▸ Exercise directions:
Leaving the images aside, print every record in the material exactly.
________________________
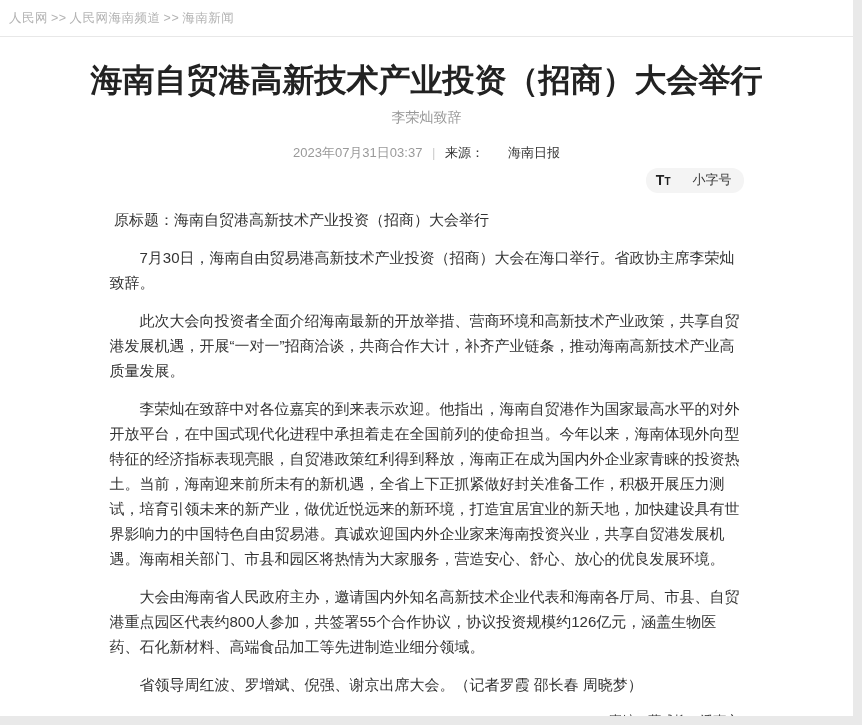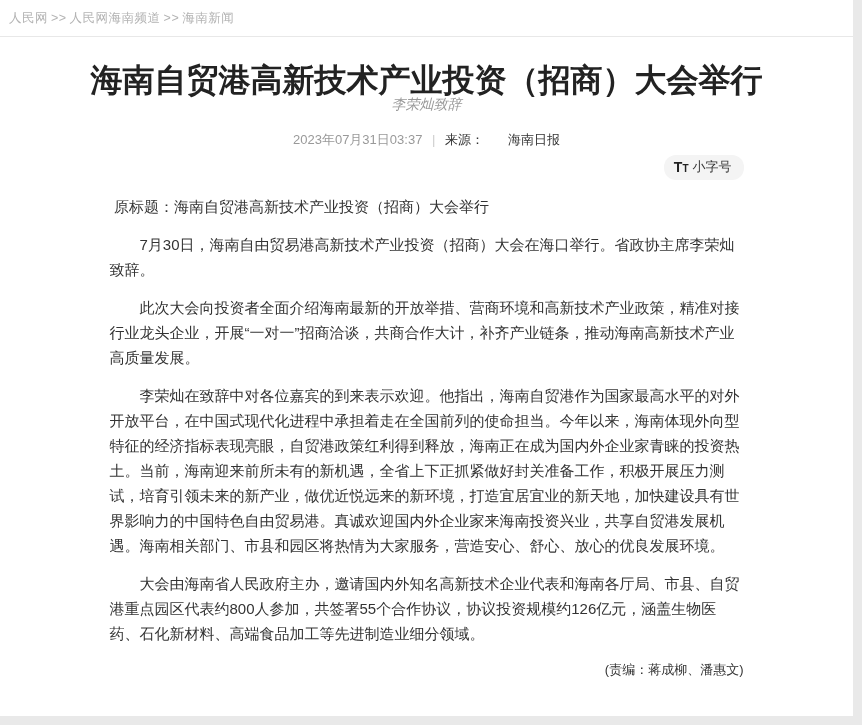--- a/index.html
+++ b/index.html
@@ -38,10 +38,10 @@
     line-height: 32px;
   }
   .article-subtitle {
+    margin-top: 13px;
     text-align: center;
     font-size: 14px;
     color: #999999;
-    font-style: italic;
   }
   .meta-row {
     margin-top: 17px;

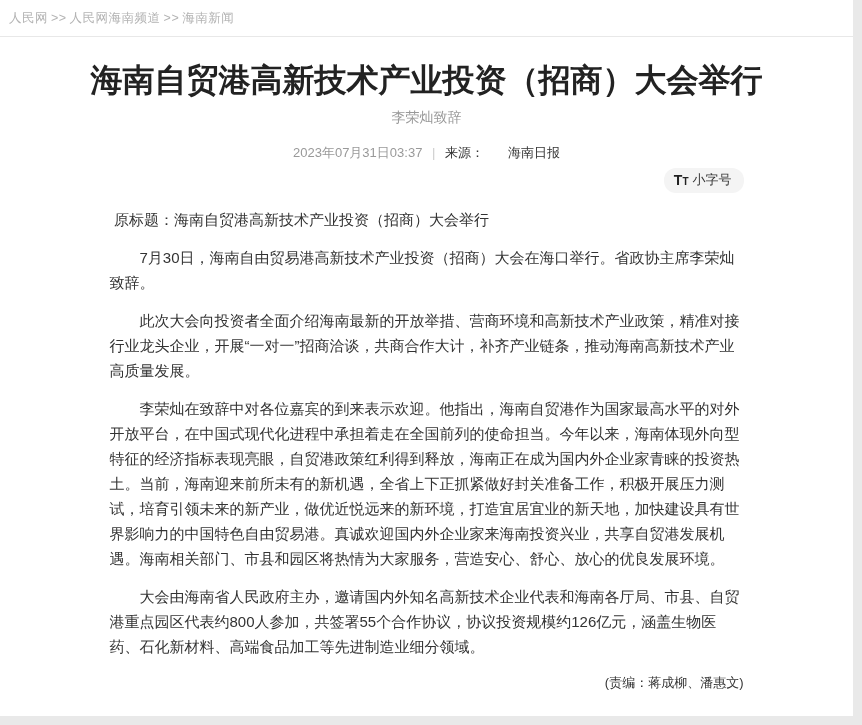--- a/index.html
+++ b/index.html
@@ -67,7 +67,7 @@
   .fontsize-btn {
     display: inline-flex;
     align-items: center;
-    gap: 4px;
+    gap: 22px;
     background: #f4f4f4;
     border: none;
     border-radius: 12px;

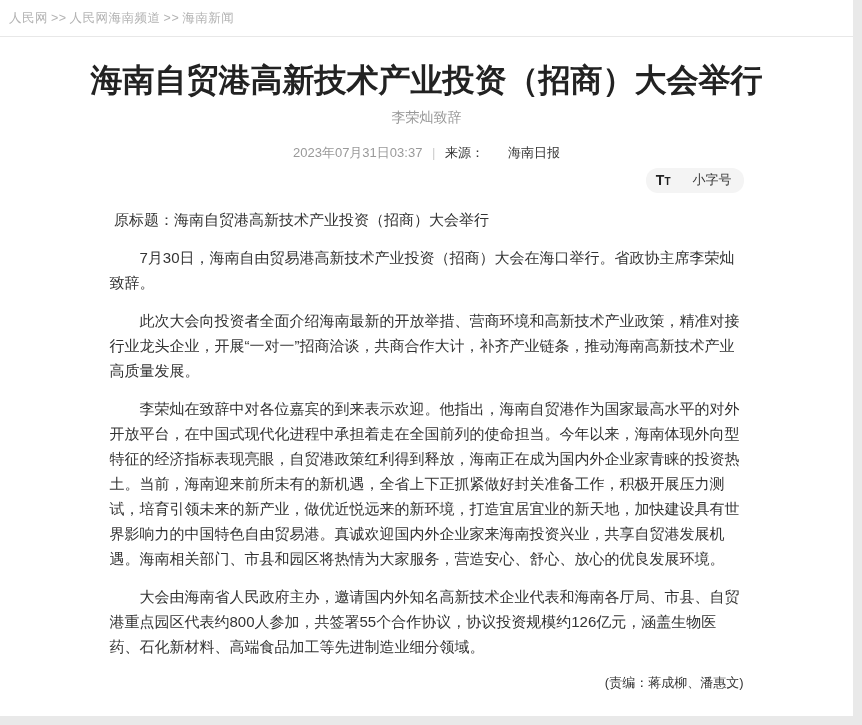--- a/index.html
+++ b/index.html
@@ -128,7 +128,7 @@
     <div class="article-body">
       <p class="original-title">原标题：海南自贸港高新技术产业投资（招商）大会举行</p>
       <p>7月30日，海南自由贸易港高新技术产业投资（招商）大会在海口举行。省政协主席李荣灿致辞。</p>
-      <p>此次大会向投资者全面介绍海南最新的开放举措、营商环境和高新技术产业政策，精准对接行业龙头企业，开展“一对一”招商洽谈，共商合作大计，补齐产业链条，推动海南高新技术产业高质量发展。</p>
+      <p>此次大会向投资者全面介绍海南最新的开放举措、营商环境和高新技术产业政策，共享自贸港发展机遇，开展“一对一”招商洽谈，共商合作大计，补齐产业链条，推动海南高新技术产业高质量发展。</p>
       <p>李荣灿在致辞中对各位嘉宾的到来表示欢迎。他指出，海南自贸港作为国家最高水平的对外开放平台，在中国式现代化进程中承担着走在全国前列的使命担当。今年以来，海南体现外向型特征的经济指标表现亮眼，自贸港政策红利得到释放，海南正在成为国内外企业家青睐的投资热土。当前，海南迎来前所未有的新机遇，全省上下正抓紧做好封关准备工作，积极开展压力测试，培育引领未来的新产业，做优近悦远来的新环境，打造宜居宜业的新天地，加快建设具有世界影响力的中国特色自由贸易港。真诚欢迎国内外企业家来海南投资兴业，共享自贸港发展机遇。海南相关部门、市县和园区将热情为大家服务，营造安心、舒心、放心的优良发展环境。</p>
       <p>大会由海南省人民政府主办，邀请国内外知名高新技术企业代表和海南各厅局、市县、自贸港重点园区代表约800人参加，共签署55个合作协议，协议投资规模约126亿元，涵盖生物医药、石化新材料、高端食品加工等先进制造业细分领域。</p>
     </div>

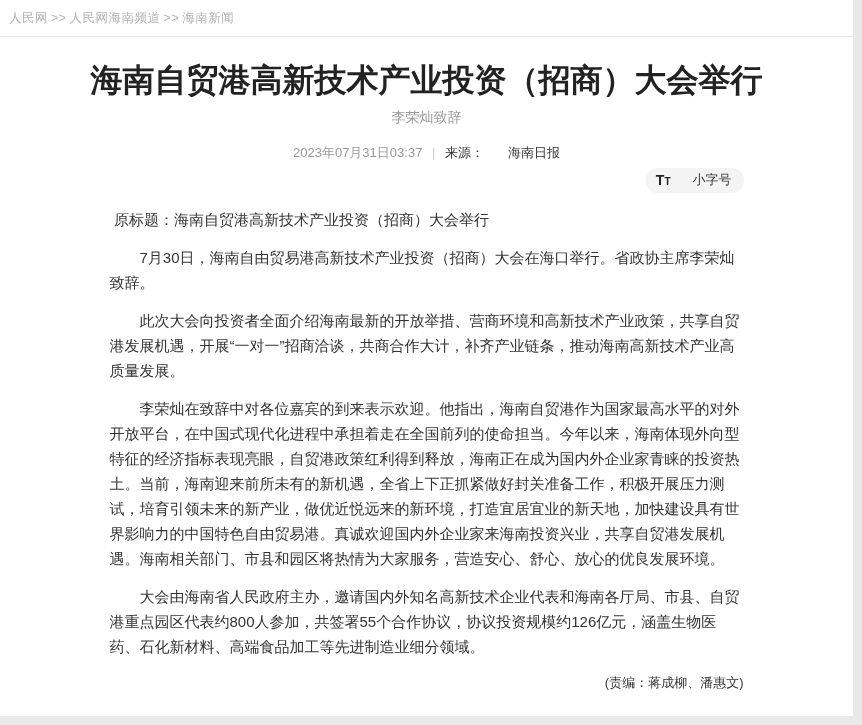--- a/index.html
+++ b/index.html
@@ -131,6 +131,7 @@
       <p>此次大会向投资者全面介绍海南最新的开放举措、营商环境和高新技术产业政策，共享自贸港发展机遇，开展“一对一”招商洽谈，共商合作大计，补齐产业链条，推动海南高新技术产业高质量发展。</p>
       <p>李荣灿在致辞中对各位嘉宾的到来表示欢迎。他指出，海南自贸港作为国家最高水平的对外开放平台，在中国式现代化进程中承担着走在全国前列的使命担当。今年以来，海南体现外向型特征的经济指标表现亮眼，自贸港政策红利得到释放，海南正在成为国内外企业家青睐的投资热土。当前，海南迎来前所未有的新机遇，全省上下正抓紧做好封关准备工作，积极开展压力测试，培育引领未来的新产业，做优近悦远来的新环境，打造宜居宜业的新天地，加快建设具有世界影响力的中国特色自由贸易港。真诚欢迎国内外企业家来海南投资兴业，共享自贸港发展机遇。海南相关部门、市县和园区将热情为大家服务，营造安心、舒心、放心的优良发展环境。</p>
       <p>大会由海南省人民政府主办，邀请国内外知名高新技术企业代表和海南各厅局、市县、自贸港重点园区代表约800人参加，共签署55个合作协议，协议投资规模约126亿元，涵盖生物医药、石化新材料、高端食品加工等先进制造业细分领域。</p>
+      <p>省领导周红波、罗增斌、倪强、谢京出席大会。（记者罗霞 邵长春 周晓梦）</p>
     </div>
 
     <div class="editor-line">(责编：蒋成柳、潘惠文)</div>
________________________
▸ Response:
--- a/index.html
+++ b/index.html
@@ -38,10 +38,10 @@
     line-height: 32px;
   }
   .article-subtitle {
+    margin-top: 13px;
     text-align: center;
     font-size: 14px;
     color: #999999;
-    font-style: italic;
   }
   .meta-row {
     margin-top: 17px;

--- a/index.html
+++ b/index.html
@@ -67,7 +67,7 @@
   .fontsize-btn {
     display: inline-flex;
     align-items: center;
-    gap: 4px;
+    gap: 22px;
     background: #f4f4f4;
     border: none;
     border-radius: 12px;

--- a/index.html
+++ b/index.html
@@ -128,7 +128,7 @@
     <div class="article-body">
       <p class="original-title">原标题：海南自贸港高新技术产业投资（招商）大会举行</p>
       <p>7月30日，海南自由贸易港高新技术产业投资（招商）大会在海口举行。省政协主席李荣灿致辞。</p>
-      <p>此次大会向投资者全面介绍海南最新的开放举措、营商环境和高新技术产业政策，精准对接行业龙头企业，开展“一对一”招商洽谈，共商合作大计，补齐产业链条，推动海南高新技术产业高质量发展。</p>
+      <p>此次大会向投资者全面介绍海南最新的开放举措、营商环境和高新技术产业政策，共享自贸港发展机遇，开展“一对一”招商洽谈，共商合作大计，补齐产业链条，推动海南高新技术产业高质量发展。</p>
       <p>李荣灿在致辞中对各位嘉宾的到来表示欢迎。他指出，海南自贸港作为国家最高水平的对外开放平台，在中国式现代化进程中承担着走在全国前列的使命担当。今年以来，海南体现外向型特征的经济指标表现亮眼，自贸港政策红利得到释放，海南正在成为国内外企业家青睐的投资热土。当前，海南迎来前所未有的新机遇，全省上下正抓紧做好封关准备工作，积极开展压力测试，培育引领未来的新产业，做优近悦远来的新环境，打造宜居宜业的新天地，加快建设具有世界影响力的中国特色自由贸易港。真诚欢迎国内外企业家来海南投资兴业，共享自贸港发展机遇。海南相关部门、市县和园区将热情为大家服务，营造安心、舒心、放心的优良发展环境。</p>
       <p>大会由海南省人民政府主办，邀请国内外知名高新技术企业代表和海南各厅局、市县、自贸港重点园区代表约800人参加，共签署55个合作协议，协议投资规模约126亿元，涵盖生物医药、石化新材料、高端食品加工等先进制造业细分领域。</p>
     </div>

--- a/index.html
+++ b/index.html
@@ -131,6 +131,7 @@
       <p>此次大会向投资者全面介绍海南最新的开放举措、营商环境和高新技术产业政策，共享自贸港发展机遇，开展“一对一”招商洽谈，共商合作大计，补齐产业链条，推动海南高新技术产业高质量发展。</p>
       <p>李荣灿在致辞中对各位嘉宾的到来表示欢迎。他指出，海南自贸港作为国家最高水平的对外开放平台，在中国式现代化进程中承担着走在全国前列的使命担当。今年以来，海南体现外向型特征的经济指标表现亮眼，自贸港政策红利得到释放，海南正在成为国内外企业家青睐的投资热土。当前，海南迎来前所未有的新机遇，全省上下正抓紧做好封关准备工作，积极开展压力测试，培育引领未来的新产业，做优近悦远来的新环境，打造宜居宜业的新天地，加快建设具有世界影响力的中国特色自由贸易港。真诚欢迎国内外企业家来海南投资兴业，共享自贸港发展机遇。海南相关部门、市县和园区将热情为大家服务，营造安心、舒心、放心的优良发展环境。</p>
       <p>大会由海南省人民政府主办，邀请国内外知名高新技术企业代表和海南各厅局、市县、自贸港重点园区代表约800人参加，共签署55个合作协议，协议投资规模约126亿元，涵盖生物医药、石化新材料、高端食品加工等先进制造业细分领域。</p>
+      <p>省领导周红波、罗增斌、倪强、谢京出席大会。（记者罗霞 邵长春 周晓梦）</p>
     </div>
 
     <div class="editor-line">(责编：蒋成柳、潘惠文)</div>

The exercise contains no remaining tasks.